The answer must be every line of the records below that holds the word "goals".

■ Material shown:
▬▬▬▬▬▬▬▬▬▬

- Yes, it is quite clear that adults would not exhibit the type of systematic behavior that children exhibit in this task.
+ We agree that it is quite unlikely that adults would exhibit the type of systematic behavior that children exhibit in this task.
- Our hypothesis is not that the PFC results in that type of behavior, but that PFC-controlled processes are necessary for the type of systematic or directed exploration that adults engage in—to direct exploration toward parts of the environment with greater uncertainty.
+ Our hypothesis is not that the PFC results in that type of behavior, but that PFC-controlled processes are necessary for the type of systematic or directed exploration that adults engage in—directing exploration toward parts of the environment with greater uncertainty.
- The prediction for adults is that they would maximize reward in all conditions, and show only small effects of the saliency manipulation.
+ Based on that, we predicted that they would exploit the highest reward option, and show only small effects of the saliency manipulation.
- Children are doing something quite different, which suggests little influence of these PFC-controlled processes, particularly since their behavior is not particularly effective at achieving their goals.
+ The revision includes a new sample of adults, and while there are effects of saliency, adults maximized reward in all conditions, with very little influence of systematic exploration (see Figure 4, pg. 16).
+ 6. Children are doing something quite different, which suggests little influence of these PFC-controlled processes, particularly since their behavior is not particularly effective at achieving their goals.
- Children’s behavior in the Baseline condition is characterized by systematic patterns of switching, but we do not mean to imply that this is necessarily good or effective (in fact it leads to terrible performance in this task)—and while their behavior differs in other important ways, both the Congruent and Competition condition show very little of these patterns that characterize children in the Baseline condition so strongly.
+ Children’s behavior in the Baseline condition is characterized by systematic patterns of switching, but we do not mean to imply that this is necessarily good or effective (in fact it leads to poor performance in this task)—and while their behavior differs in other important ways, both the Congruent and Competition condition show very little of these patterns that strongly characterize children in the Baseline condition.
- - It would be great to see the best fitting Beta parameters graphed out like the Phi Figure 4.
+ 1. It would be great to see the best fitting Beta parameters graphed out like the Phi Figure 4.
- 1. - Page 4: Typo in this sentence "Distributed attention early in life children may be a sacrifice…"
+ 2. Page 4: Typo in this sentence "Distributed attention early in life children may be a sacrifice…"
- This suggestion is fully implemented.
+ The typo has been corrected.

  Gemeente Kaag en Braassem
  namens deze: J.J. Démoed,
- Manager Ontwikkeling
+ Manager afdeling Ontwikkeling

▬▬▬▬▬▬▬▬▬▬

■ Answer to this problem:
- Children are doing something quite different, which suggests little influence of these PFC-controlled processes, particularly since their behavior is not particularly effective at achieving their goals.
+ 6. Children are doing something quite different, which suggests little influence of these PFC-controlled processes, particularly since their behavior is not particularly effective at achieving their goals.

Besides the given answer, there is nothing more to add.